[ACTIVITY]
An exact copy is needed of the lines in the entries below from the line with "width: 950px; height: 26px;" up to and including the line with "70px; left: 48px;", and of nothing else. Leave the pictures out.

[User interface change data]
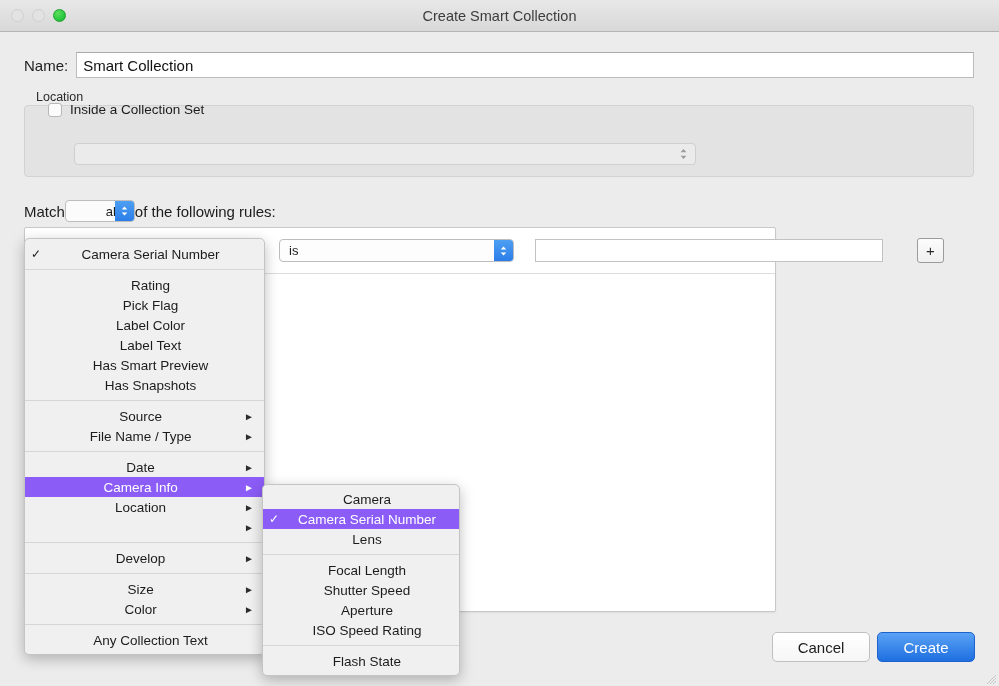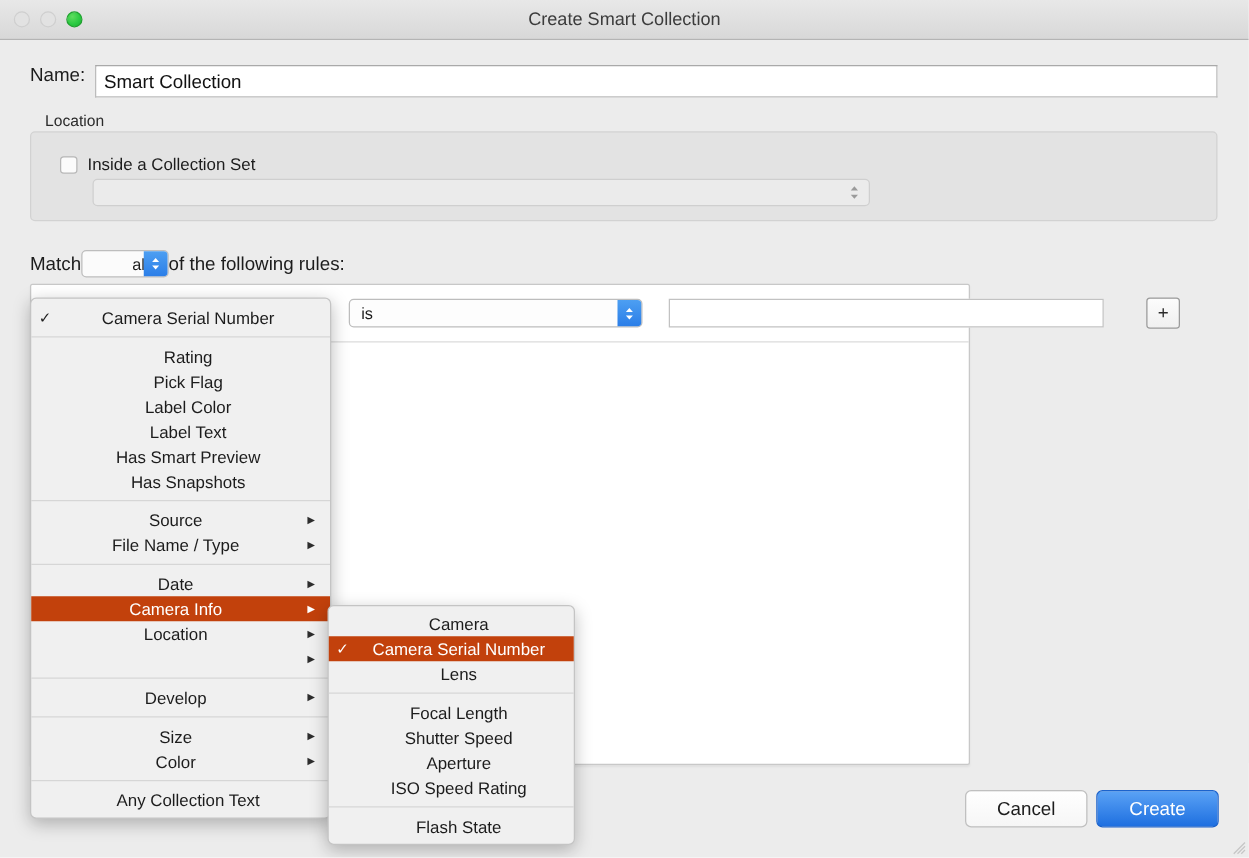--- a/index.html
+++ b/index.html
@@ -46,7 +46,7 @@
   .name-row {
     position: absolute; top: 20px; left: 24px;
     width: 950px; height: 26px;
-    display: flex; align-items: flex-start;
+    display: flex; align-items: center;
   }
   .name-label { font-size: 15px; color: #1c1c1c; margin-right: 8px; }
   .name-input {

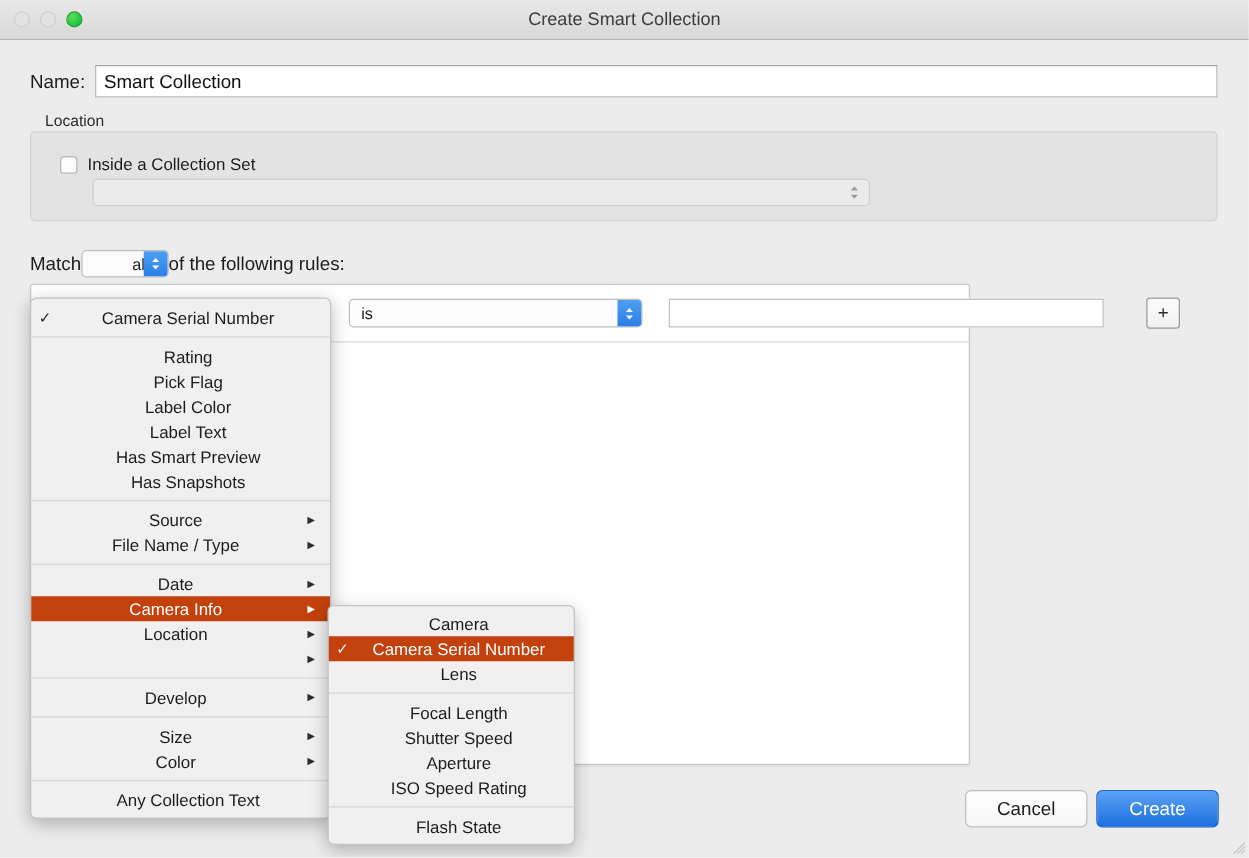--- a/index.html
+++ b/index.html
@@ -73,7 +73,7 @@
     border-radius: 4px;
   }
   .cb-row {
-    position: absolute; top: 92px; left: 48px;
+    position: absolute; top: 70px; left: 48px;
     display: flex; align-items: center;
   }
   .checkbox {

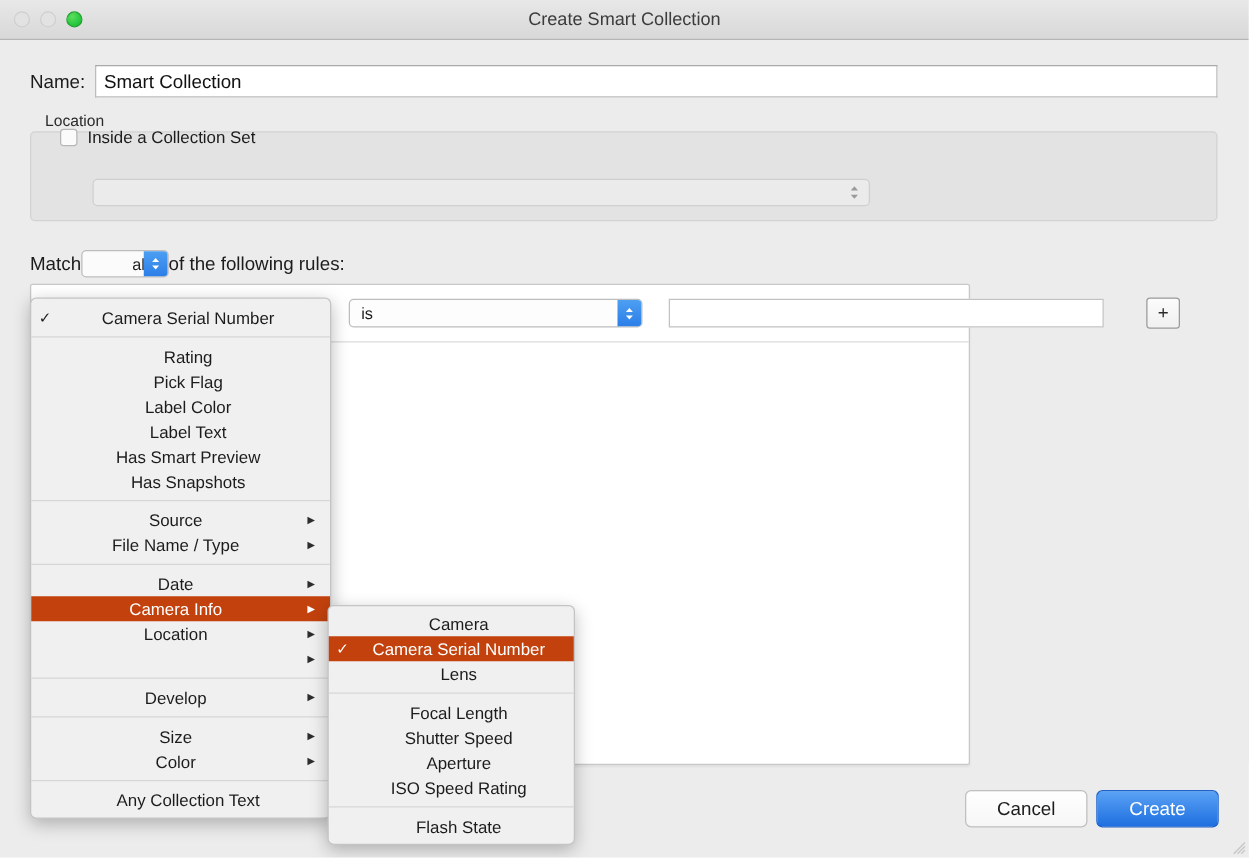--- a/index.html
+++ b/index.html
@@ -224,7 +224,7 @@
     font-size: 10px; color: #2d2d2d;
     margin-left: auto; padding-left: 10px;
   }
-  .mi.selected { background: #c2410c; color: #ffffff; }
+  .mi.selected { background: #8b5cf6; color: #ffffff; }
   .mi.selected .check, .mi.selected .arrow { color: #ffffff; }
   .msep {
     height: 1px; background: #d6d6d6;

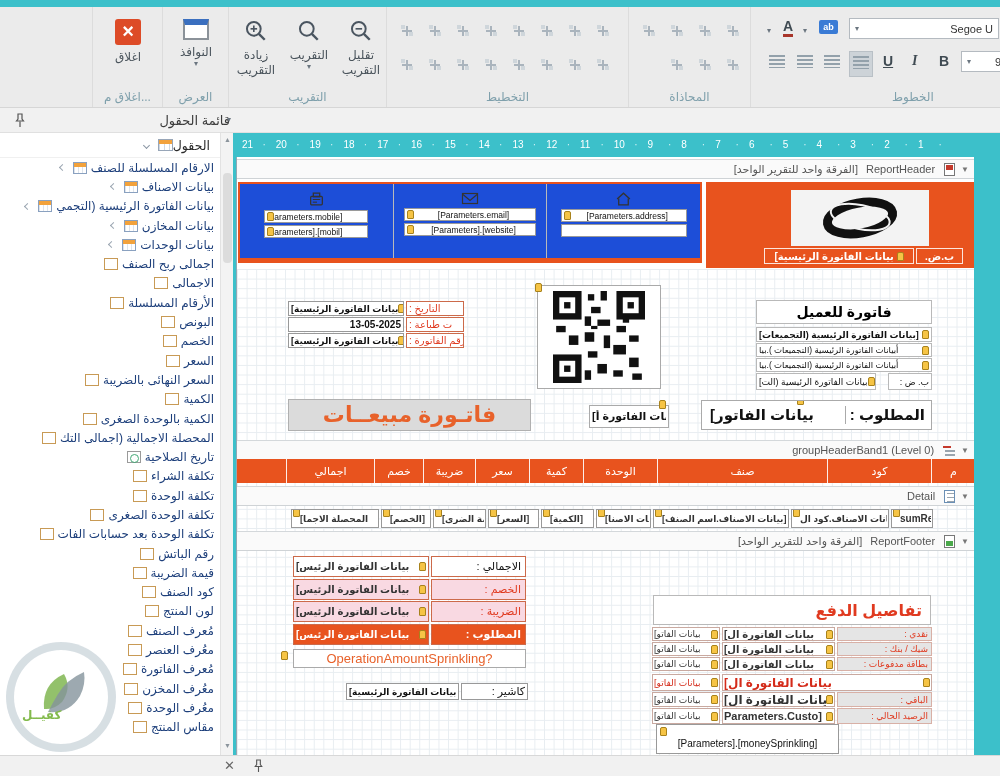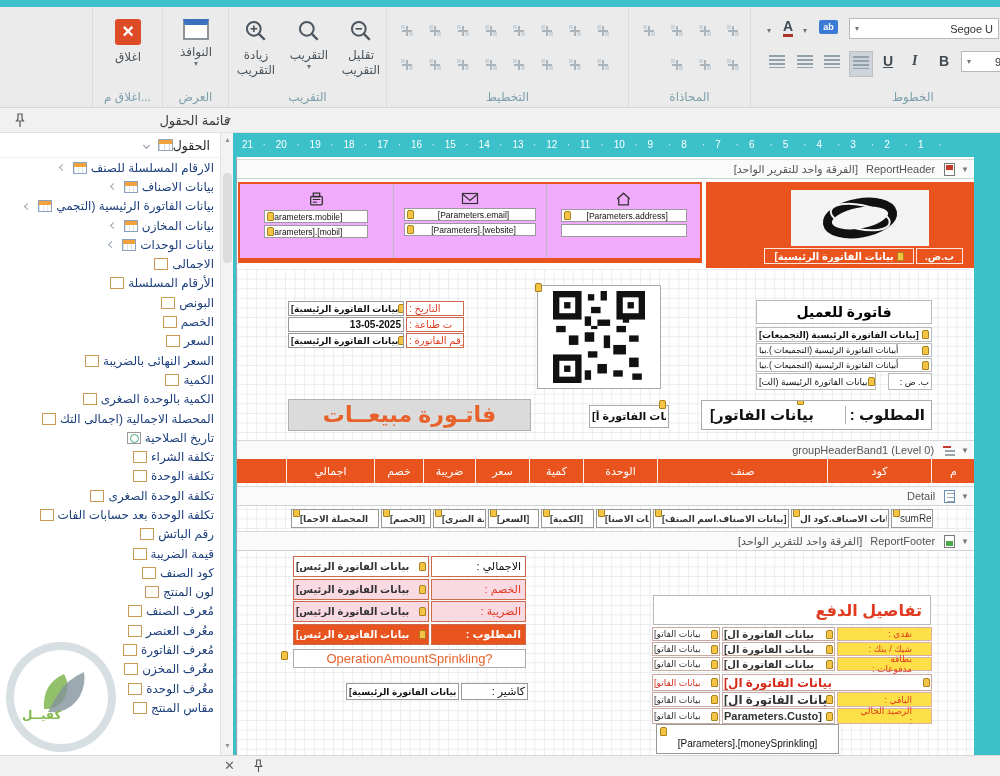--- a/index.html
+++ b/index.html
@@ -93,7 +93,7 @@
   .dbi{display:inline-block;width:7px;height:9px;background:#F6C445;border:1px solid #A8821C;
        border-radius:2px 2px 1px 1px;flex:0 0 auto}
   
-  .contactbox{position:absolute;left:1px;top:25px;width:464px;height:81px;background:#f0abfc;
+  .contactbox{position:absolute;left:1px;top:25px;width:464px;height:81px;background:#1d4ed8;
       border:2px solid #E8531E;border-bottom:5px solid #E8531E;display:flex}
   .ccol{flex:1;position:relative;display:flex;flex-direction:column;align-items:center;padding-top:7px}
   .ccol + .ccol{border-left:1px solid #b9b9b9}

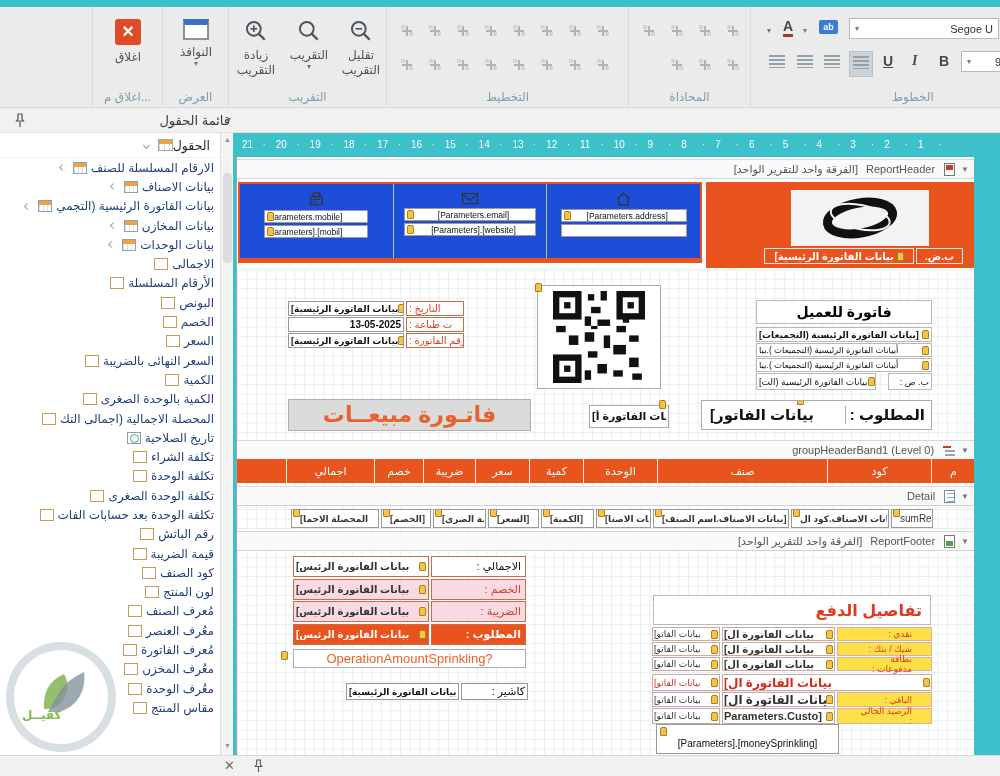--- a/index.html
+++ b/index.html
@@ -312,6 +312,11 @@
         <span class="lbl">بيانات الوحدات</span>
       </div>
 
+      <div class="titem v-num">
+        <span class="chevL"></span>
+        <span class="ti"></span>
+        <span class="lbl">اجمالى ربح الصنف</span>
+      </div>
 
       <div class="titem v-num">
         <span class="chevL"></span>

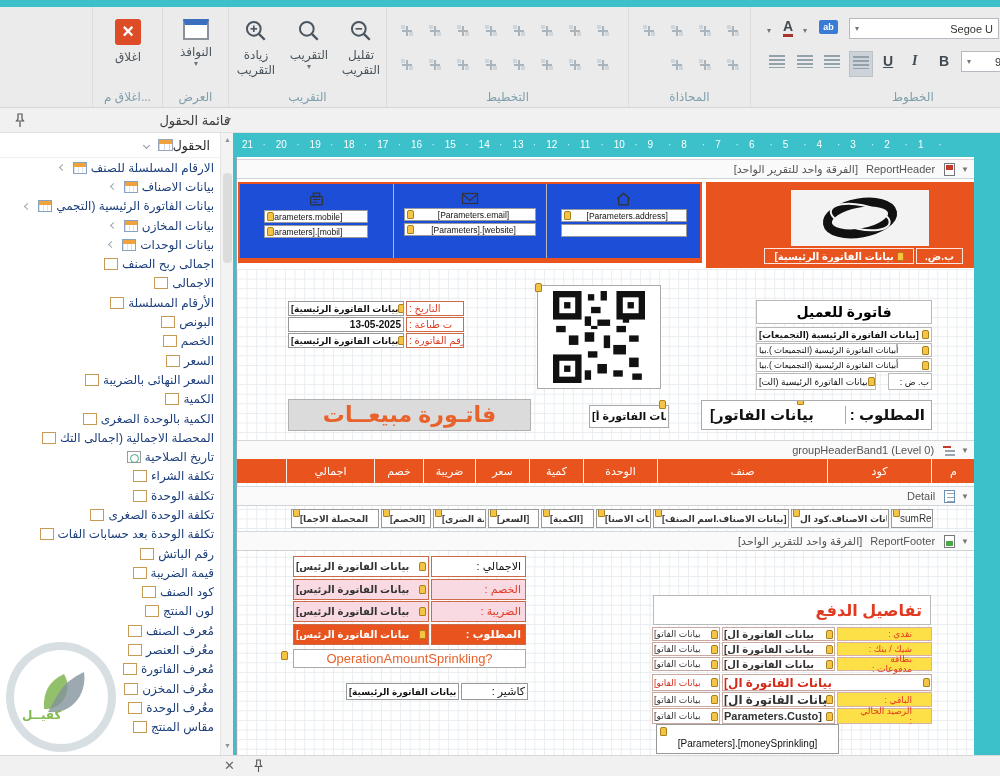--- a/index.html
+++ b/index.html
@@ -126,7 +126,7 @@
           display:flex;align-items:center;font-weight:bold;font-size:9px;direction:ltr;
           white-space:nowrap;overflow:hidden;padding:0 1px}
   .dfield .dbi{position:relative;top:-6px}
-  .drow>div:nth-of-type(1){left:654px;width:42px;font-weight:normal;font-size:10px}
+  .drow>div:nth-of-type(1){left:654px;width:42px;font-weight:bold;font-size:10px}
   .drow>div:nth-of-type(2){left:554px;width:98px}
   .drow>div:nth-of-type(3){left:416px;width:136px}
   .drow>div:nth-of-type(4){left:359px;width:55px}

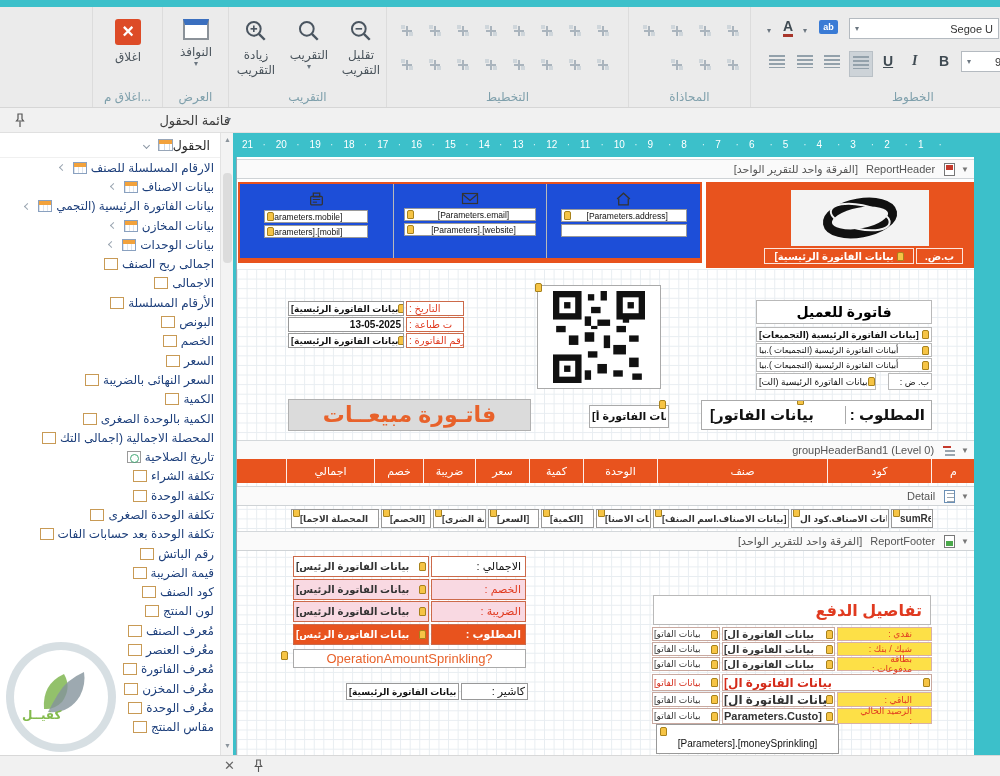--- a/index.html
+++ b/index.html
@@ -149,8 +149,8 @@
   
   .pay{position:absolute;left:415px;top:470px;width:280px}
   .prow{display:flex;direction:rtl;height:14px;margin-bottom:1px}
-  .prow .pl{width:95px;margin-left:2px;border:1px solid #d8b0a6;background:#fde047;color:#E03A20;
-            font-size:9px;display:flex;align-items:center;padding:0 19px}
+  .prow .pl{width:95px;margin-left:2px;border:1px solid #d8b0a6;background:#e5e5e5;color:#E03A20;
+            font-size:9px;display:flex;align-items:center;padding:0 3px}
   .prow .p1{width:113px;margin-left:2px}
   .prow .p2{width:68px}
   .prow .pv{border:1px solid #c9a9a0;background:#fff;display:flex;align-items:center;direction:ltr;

[EXERCISE OUTPUT]
     width: 950px; height: 26px;
-    display: flex; align-items: flex-start;
+    display: flex; align-items: center;
   }
   .name-label { font-size: 15px; color: #1c1c1c; margin-right: 8px; }
   .name-input {

--- a/index.html
+++ b/index.html
@@ -73,7 +73,7 @@
     border-radius: 4px;
   }
   .cb-row {
-    position: absolute; top: 92px; left: 48px;
+    position: absolute; top: 70px; left: 48px;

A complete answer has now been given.